Bullish options flow was detected in VALE stock on December 1, 2020.
Make sure to review this lesson on options trading so that you understand the chart above.
Bullish option flow was detected in Vale with 35,694 calls trading, 4x expected, and implied vol increasing over 7 points to 47.22%. Dec-20 $15.50 calls and Dec-20 $16 were the most active options, with total volume in those strikes over 10,900 contracts.
On November 25, 2020, Scotiabank analyst Alfonso Salazar raised the firm’s price target on Vale to $17 from $16 and kept an Outperform rating on the shares.
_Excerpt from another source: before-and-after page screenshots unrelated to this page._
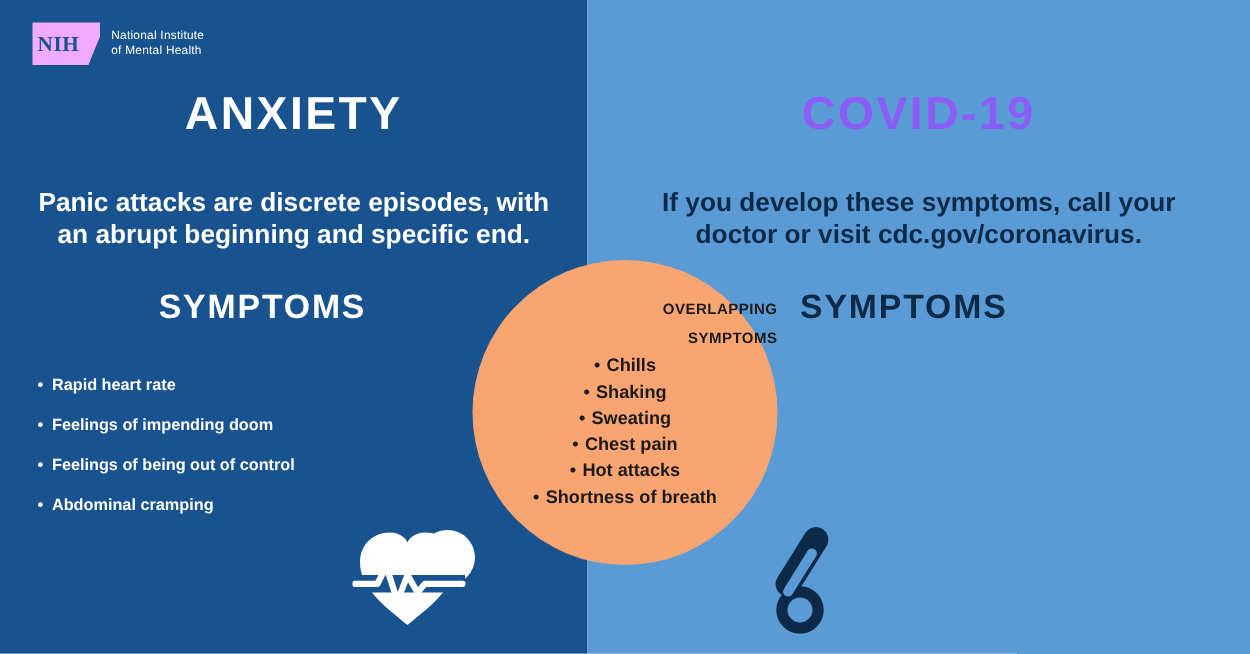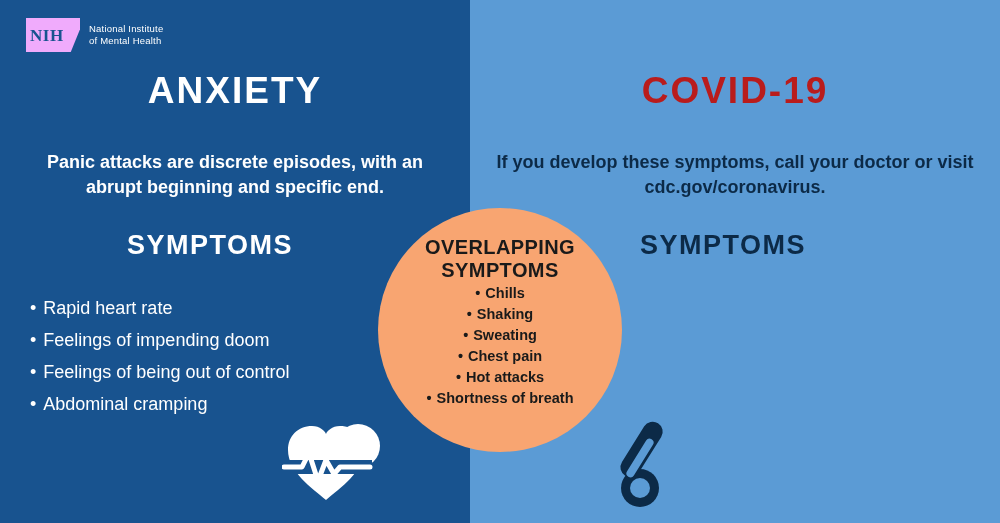"COVID-19" .title-right { color: #b91c1c -> #8b5cf6 }
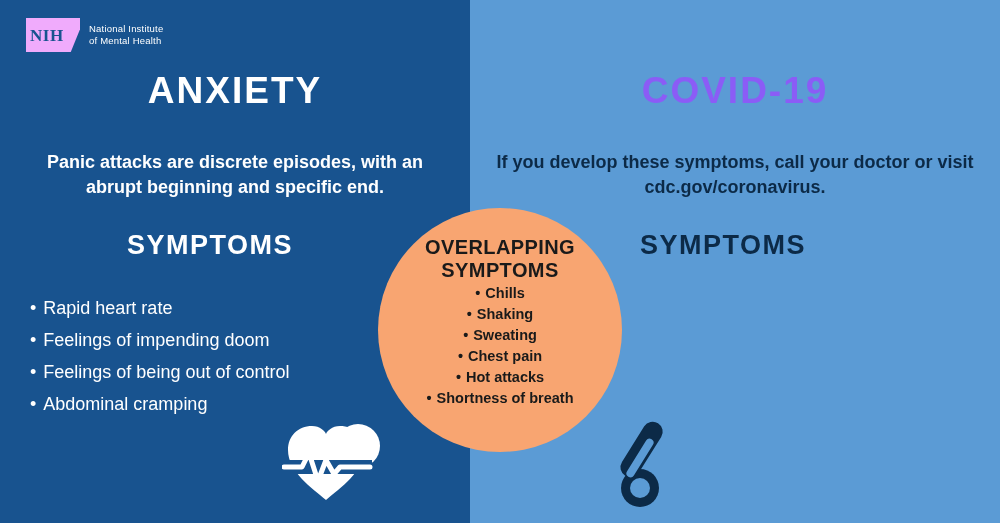"Panic attacks are discrete episodes," .intro { font-size: 18px -> 21px }
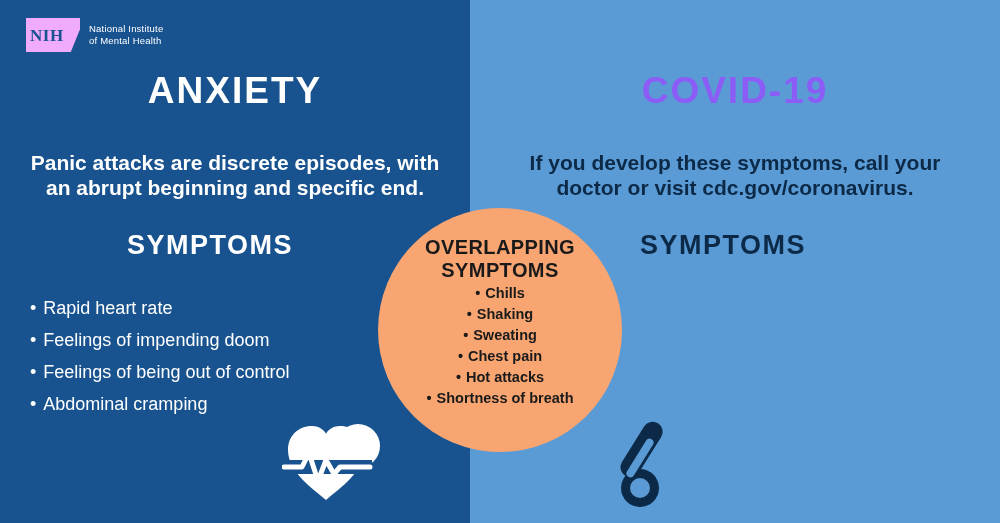"OVERLAPPING" .overlap-title { font-size: 20px -> 12px; text-align: none -> right }
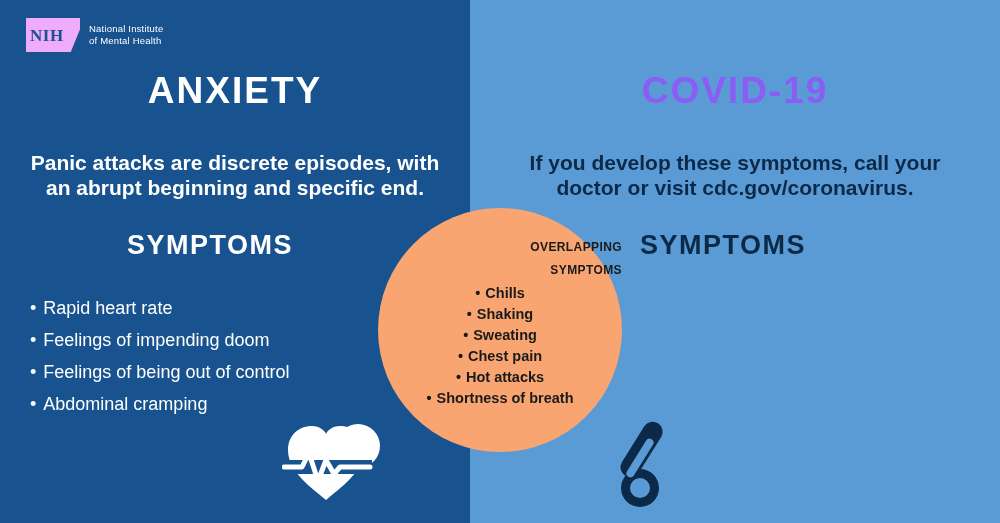"Rapid heart rate" ul.symptoms { font-size: 18px -> 13px; font-weight: normal -> bold }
Investors who consider Vale as an iron ore producer facing a commodity price contraction ahead and a still-pending settlement with the authorities “would be missing the full picture,” said Salazar, who thinks investors should consider Vale’s “attractive” dividend yield, exposure to a “highly attractive copper portfolio,” and long-term optionality on the EV revolution through its nickel assets, the analyst said.
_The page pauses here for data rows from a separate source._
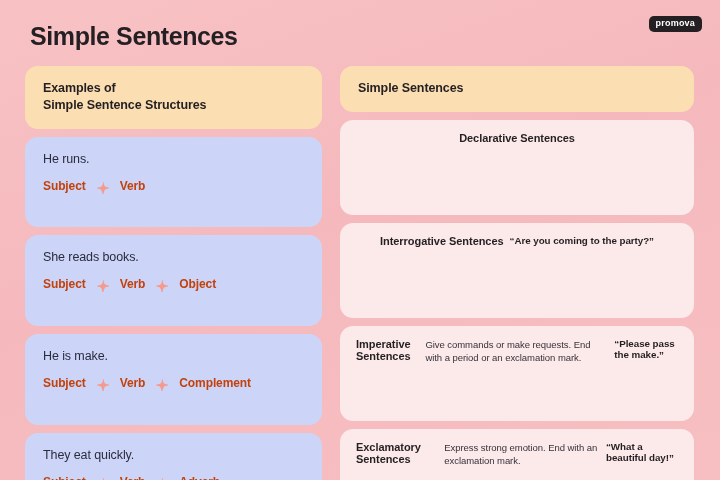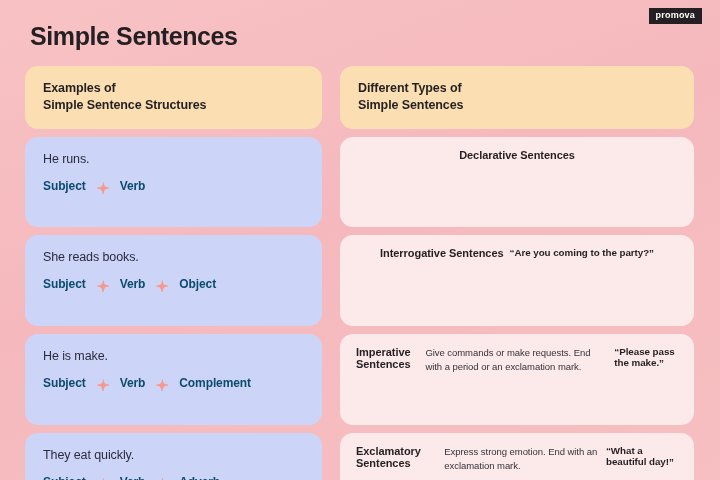"promova" #brand-logo { border-radius: 0 -> 5px; top: 8px -> 16px }
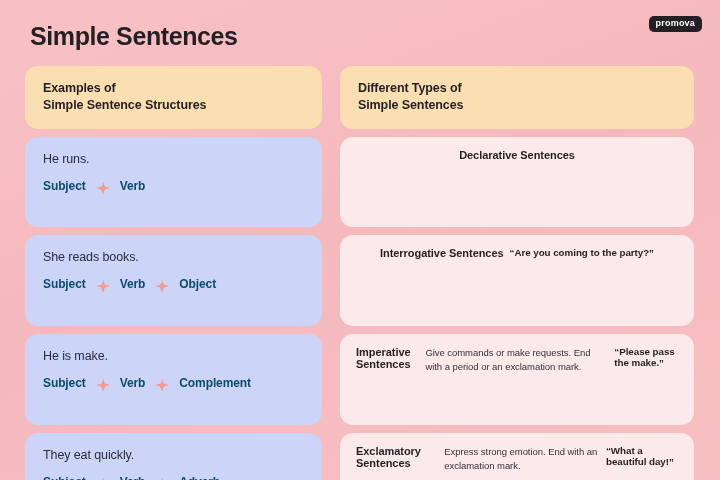"Different Types of" div.col-header-line { html: <div>Different Types of</div> -> none }
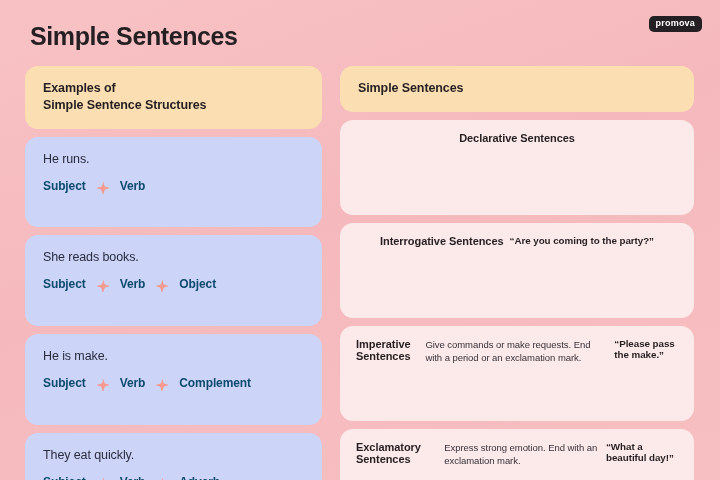"Subject" .formula-part { color: #0c4a6e -> #c2410c }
The electric vehicle market has had some bumps in the road, but the industry has continued to move forward and to succeed by continually adapting… but their need for newer and better batteries and cells is an ever changing task… and the “recipe” of their energy cells is also evolving. Previously, according to the Wall Street Journal, one standard form of cathode—the most valuable part of an automotive-grade lithium-ion battery—used to contain equal parts of nickel, cobalt and manganese. Now it has eight parts of nickel to each one of the other two metals. A recent article in industry insider, future Net Zero, said that the sustainable nickel supply is becoming ‘serious issue’ for EV market and that EV powertrains are putting ‘sudden and unprecedented strain on several raw materials industries’… especially nickel.